*Problem description*: In the data below, one line contains "html: <p> <span>Esiste" and a later one contains "color: #0c4a6e ->". Print both, with every line between them, exactly and alone.

*Data under study*:
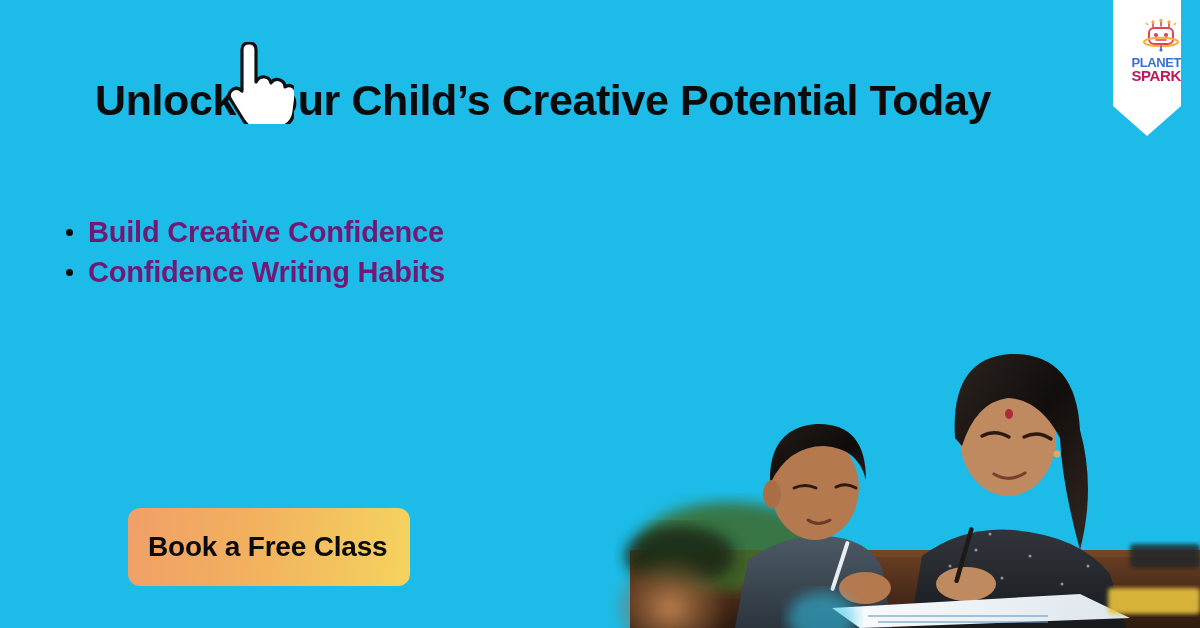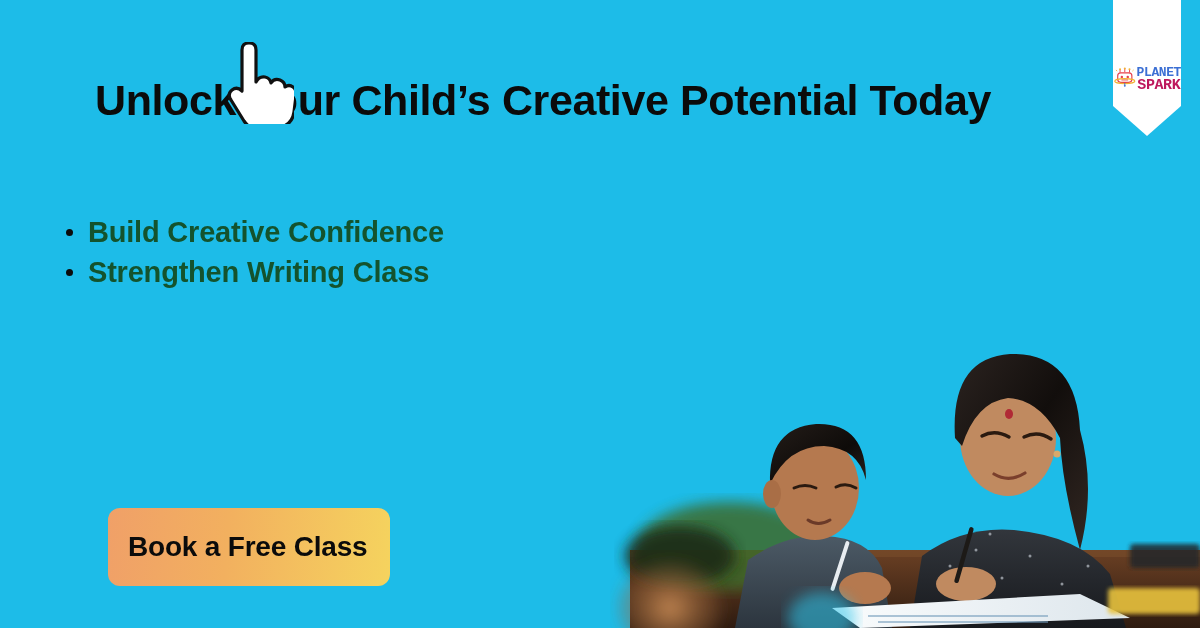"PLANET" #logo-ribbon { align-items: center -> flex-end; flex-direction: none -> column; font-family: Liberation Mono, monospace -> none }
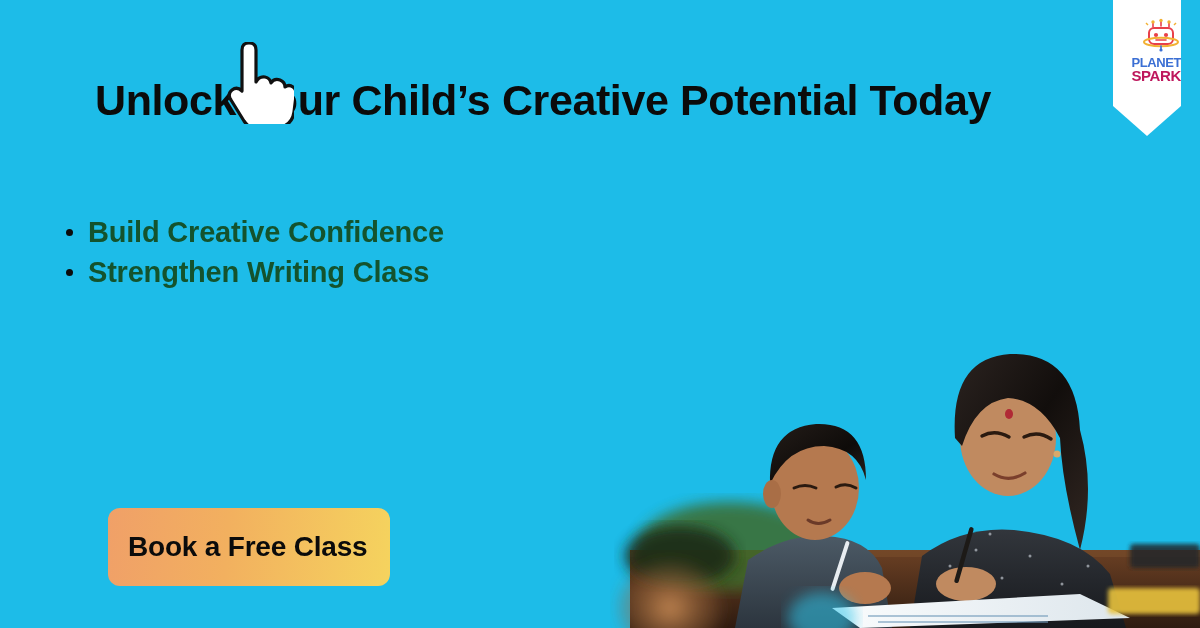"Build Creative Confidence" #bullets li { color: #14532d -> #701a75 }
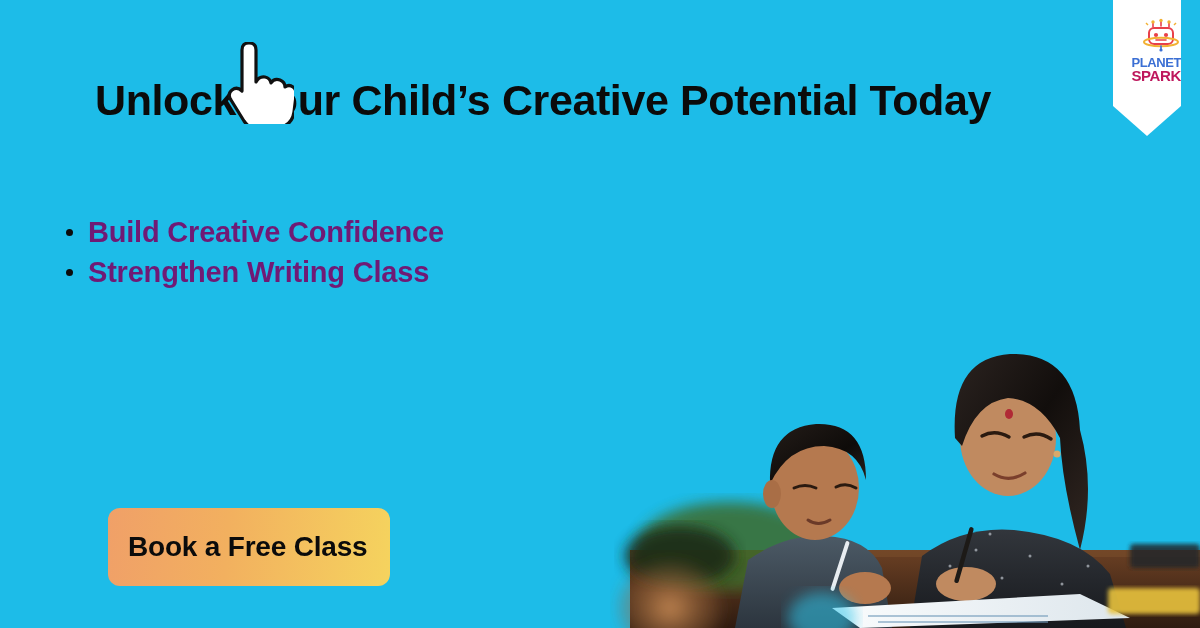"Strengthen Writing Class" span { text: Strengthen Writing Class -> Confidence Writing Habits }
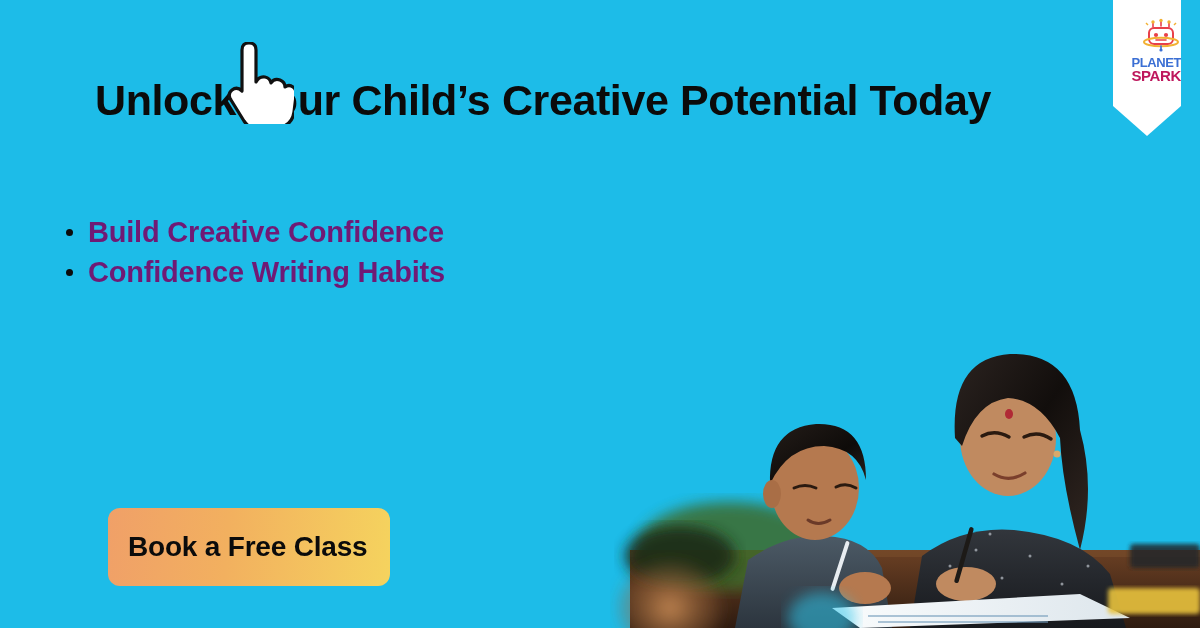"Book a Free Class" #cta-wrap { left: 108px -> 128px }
* * *
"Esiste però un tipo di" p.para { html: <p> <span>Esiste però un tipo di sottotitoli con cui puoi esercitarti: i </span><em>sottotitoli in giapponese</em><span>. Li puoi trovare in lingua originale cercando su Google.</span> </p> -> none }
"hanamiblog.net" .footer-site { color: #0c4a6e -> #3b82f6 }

*Output for this task*:
"Esiste però un tipo di" p.para { html: <p> <span>Esiste però un tipo di sottotitoli con cui puoi esercitarti: i </span><em>sottotitoli in giapponese</em><span>. Li puoi trovare in lingua originale cercando su Google.</span> </p> -> none }
"hanamiblog.net" .footer-site { color: #0c4a6e -> #3b82f6 }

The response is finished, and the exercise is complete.